◆ **Work item**
Would you pull out every line of the material that contains the string "margin"?

*** Opening of Information ***

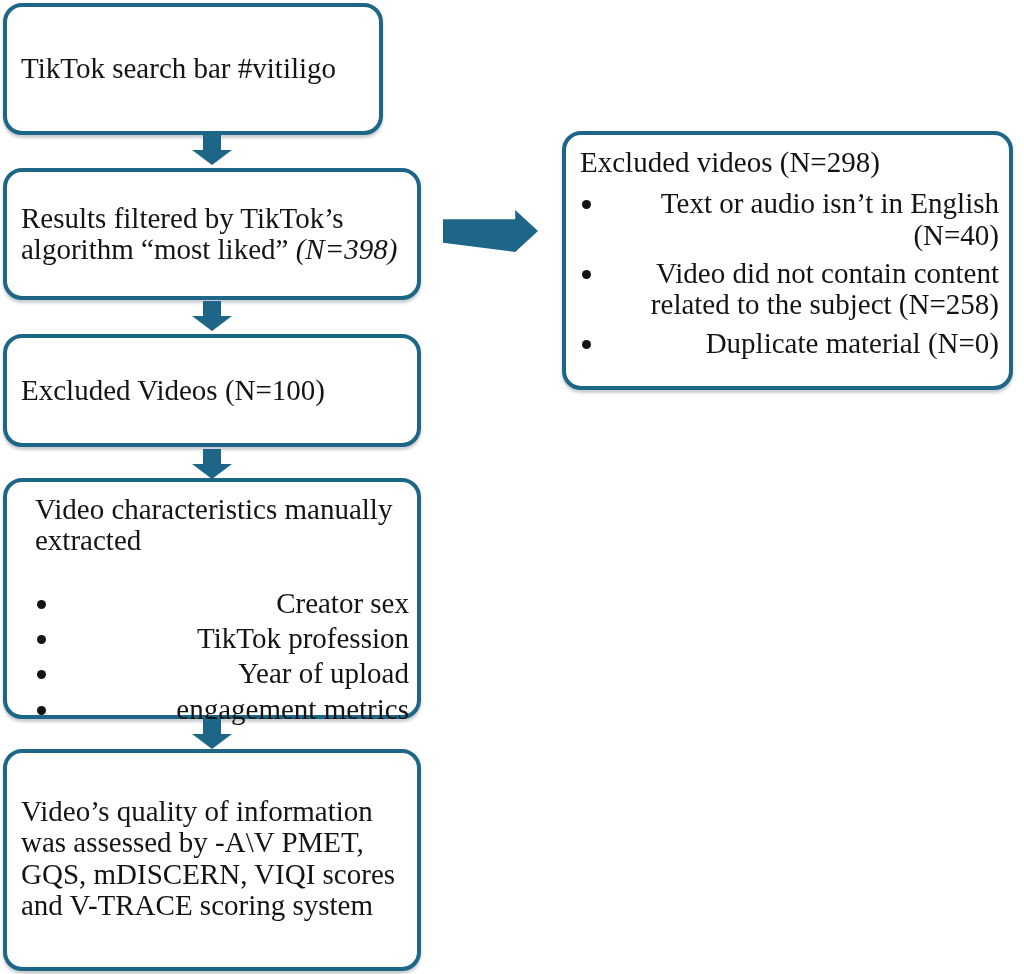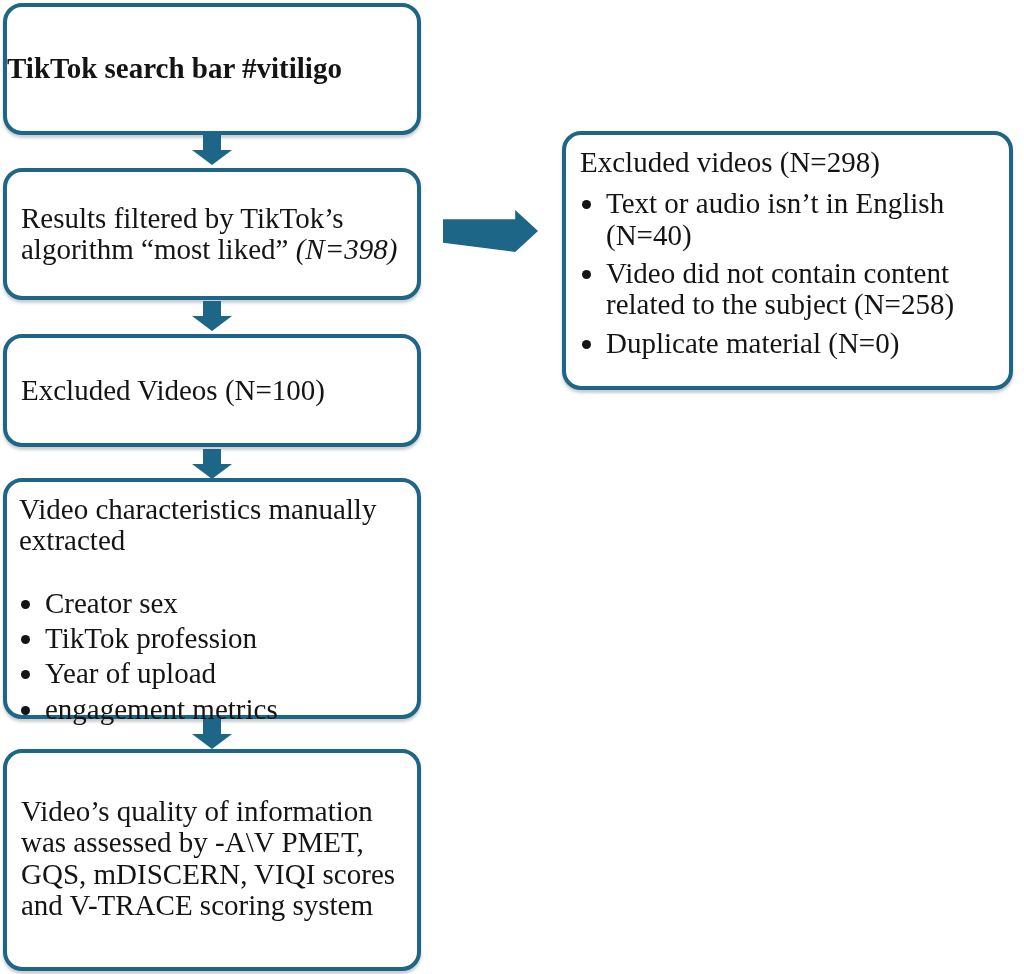--- a/index.html
+++ b/index.html
@@ -23,7 +23,7 @@
     box-shadow: 0 3px 3px rgba(100, 112, 120, 0.35);
   }
   .vcenter { display: flex; flex-direction: column; justify-content: center; }
-  #box-search          { left: 3px;   top: 3px;   width: 418px; height: 132px; padding: 6px 10px 6px 0; font-weight: bold; }
+  #box-search          { left: 3px;   top: 3px;   width: 380px; height: 132px; padding: 6px 10px 6px 14px; }
   #box-filtered        { left: 3px;   top: 168px; width: 418px; height: 132px; padding: 6px 6px 6px 14px; }
   #box-included        { left: 3px;   top: 334px; width: 418px; height: 113px; padding: 6px 10px 6px 14px; }
   #box-characteristics { left: 3px;   top: 478px; width: 418px; height: 241px; padding: 12px 8px 6px 12px; }

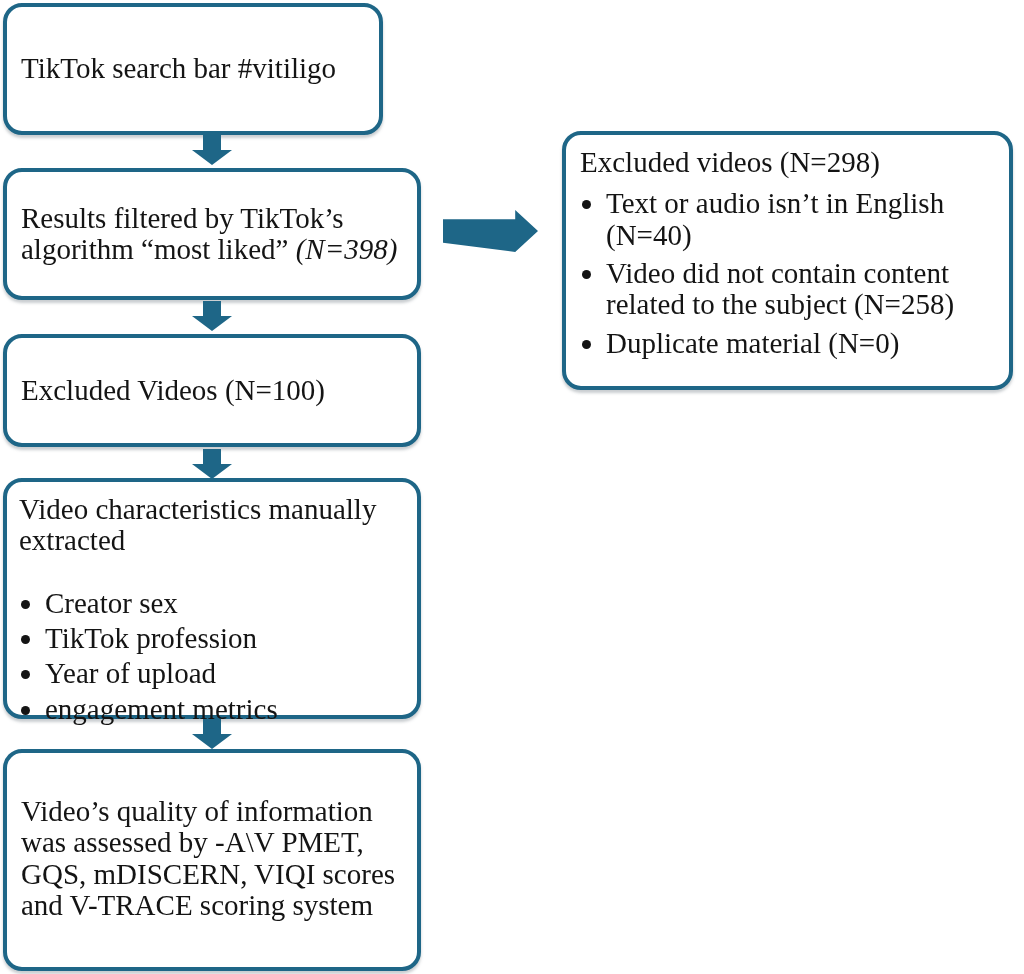--- a/index.html
+++ b/index.html
@@ -31,7 +31,7 @@
   #box-excluded        { left: 562px; top: 131px; width: 451px; height: 259px; padding: 12px 10px 6px 14px; }
 
   ul.bullets { margin: 10px 0 0 0; padding: 0 0 0 26px; list-style: disc; }
-  ul.bullets li { margin: 0 0 7px 0; }
+  ul.bullets li { margin: 0 0 7px 0; text-align: right; }
   #box-characteristics ul.bullets { margin-top: 31px; }
   #box-characteristics ul.bullets li { margin-bottom: 4px; }
 

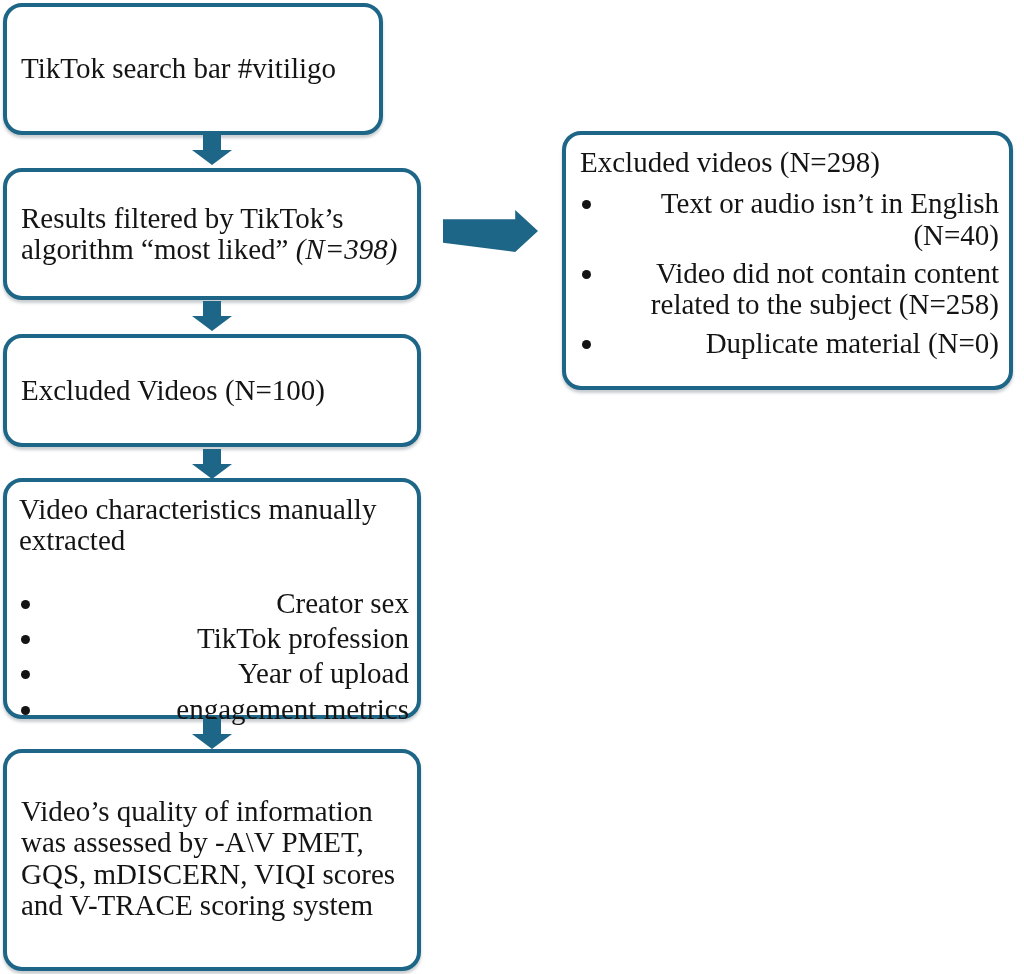--- a/index.html
+++ b/index.html
@@ -26,7 +26,7 @@
   #box-search          { left: 3px;   top: 3px;   width: 380px; height: 132px; padding: 6px 10px 6px 14px; }
   #box-filtered        { left: 3px;   top: 168px; width: 418px; height: 132px; padding: 6px 6px 6px 14px; }
   #box-included        { left: 3px;   top: 334px; width: 418px; height: 113px; padding: 6px 10px 6px 14px; }
-  #box-characteristics { left: 3px;   top: 478px; width: 418px; height: 241px; padding: 12px 8px 6px 12px; }
+  #box-characteristics { left: 3px;   top: 478px; width: 418px; height: 241px; padding: 12px 8px 6px 28px; }
   #box-quality         { left: 3px;   top: 749px; width: 418px; height: 222px; padding: 6px 6px 9px 14px; }
   #box-excluded        { left: 562px; top: 131px; width: 451px; height: 259px; padding: 12px 10px 6px 14px; }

*** Close of Information ***

◆ **Output for this task**
   ul.bullets { margin: 10px 0 0 0; padding: 0 0 0 26px; list-style: disc; }
-  ul.bullets li { margin: 0 0 7px 0; }
+  ul.bullets li { margin: 0 0 7px 0; text-align: right; }
   #box-characteristics ul.bullets { margin-top: 31px; }
   #box-characteristics ul.bullets li { margin-bottom: 4px; }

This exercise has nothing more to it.